** How to complete this task **
Every line from the one with "- boilercli dockerize" to the final line of the records should be printed exactly as it is, with pictures left out.

*** Data under study ***

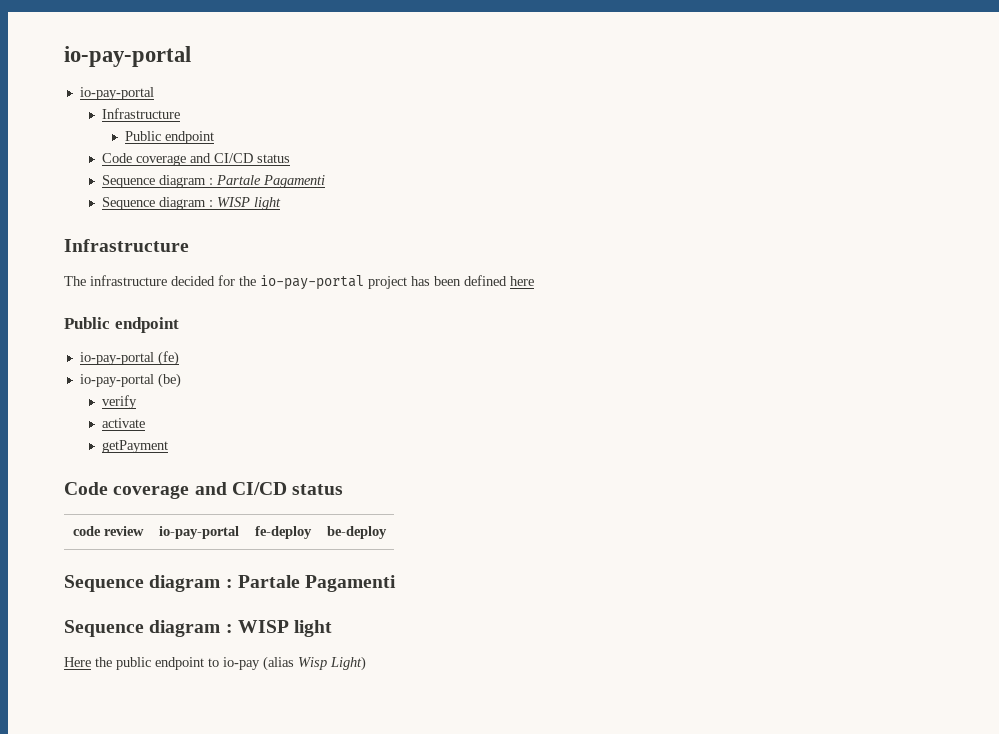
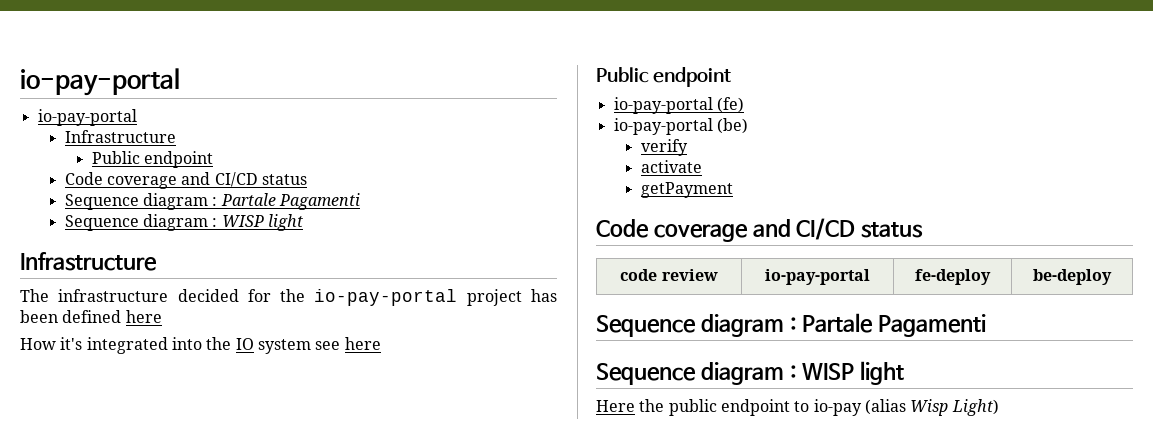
+ How it's integrated into the IO system see here

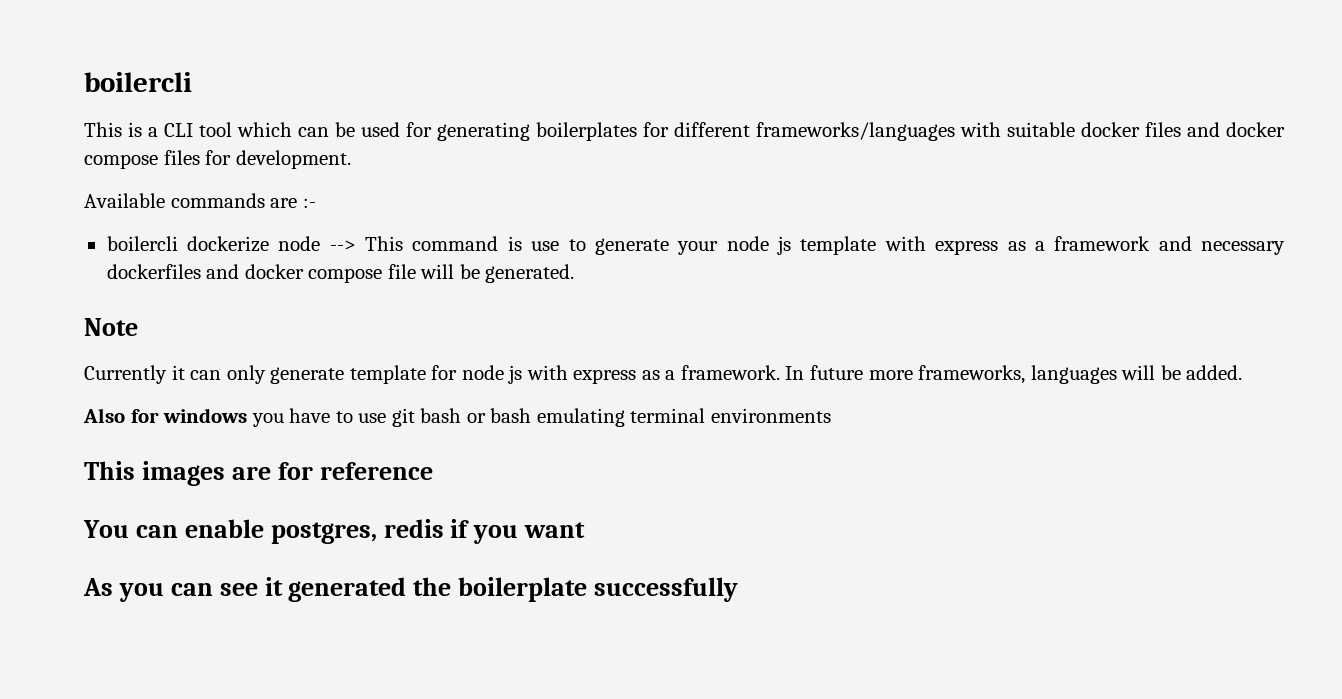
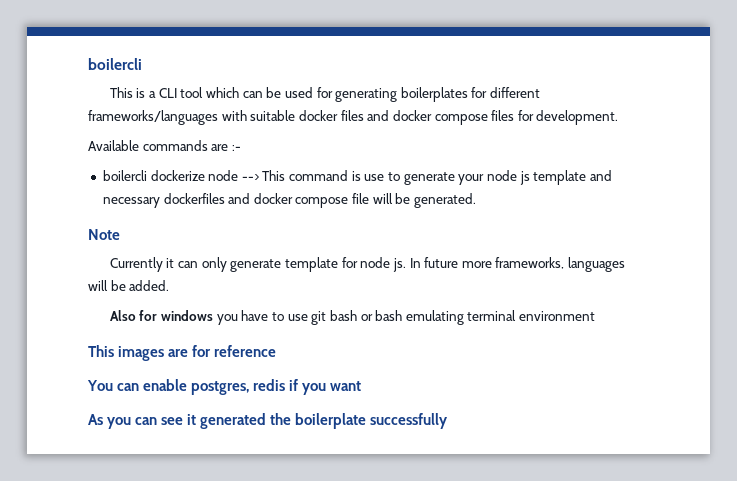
- boilercli dockerize node --> This command is use to generate your node js template with express as a framework and necessary dockerfiles and docker compose file will be generated.
+ boilercli dockerize node --> This command is use to generate your node js template and necessary dockerfiles and docker compose file will be generated.
- Currently it can only generate template for node js with express as a framework.
+ Currently it can only generate template for node js.
- Also for windows you have to use git bash or bash emulating terminal environments
+ Also for windows you have to use git bash or bash emulating terminal environment

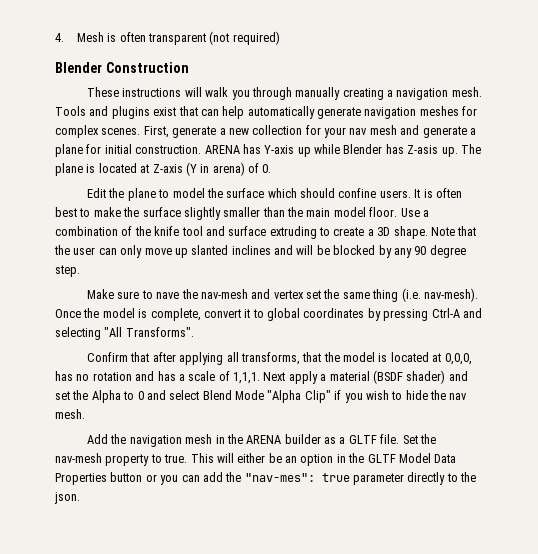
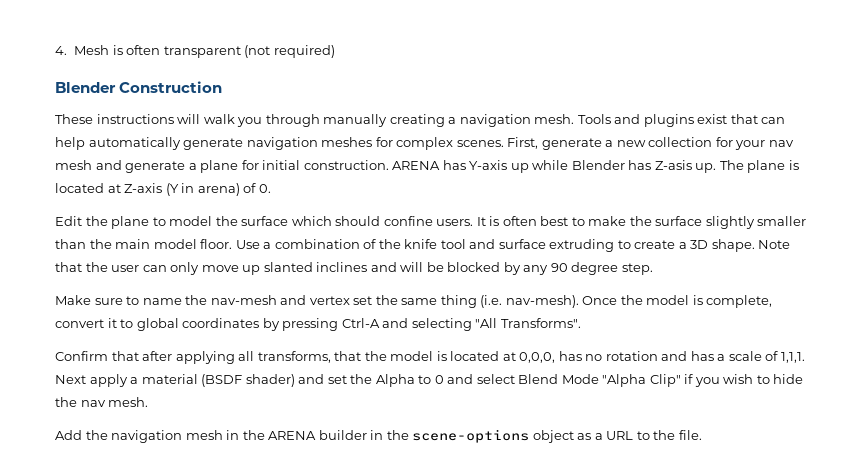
- Make sure to nave the nav-mesh and vertex set the same thing (i.e. nav-mesh).
+ Make sure to name the nav-mesh and vertex set the same thing (i.e. nav-mesh).
- Add the navigation mesh in the ARENA builder as a GLTF file. Set the nav-mesh property to true. This will either be an option in the GLTF Model Data Properties button or you can add the "nav-mes": true parameter directly to the json.
+ Add the navigation mesh in the ARENA builder in the scene-options object as a URL to the file.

*** End of Data under study ***

** Task response **
- boilercli dockerize node --> This command is use to generate your node js template with express as a framework and necessary dockerfiles and docker compose file will be generated.
+ boilercli dockerize node --> This command is use to generate your node js template and necessary dockerfiles and docker compose file will be generated.
- Currently it can only generate template for node js with express as a framework.
+ Currently it can only generate template for node js.
- Also for windows you have to use git bash or bash emulating terminal environments
+ Also for windows you have to use git bash or bash emulating terminal environment

- Make sure to nave the nav-mesh and vertex set the same thing (i.e. nav-mesh).
+ Make sure to name the nav-mesh and vertex set the same thing (i.e. nav-mesh).
- Add the navigation mesh in the ARENA builder as a GLTF file. Set the nav-mesh property to true. This will either be an option in the GLTF Model Data Properties button or you can add the "nav-mes": true parameter directly to the json.
+ Add the navigation mesh in the ARENA builder in the scene-options object as a URL to the file.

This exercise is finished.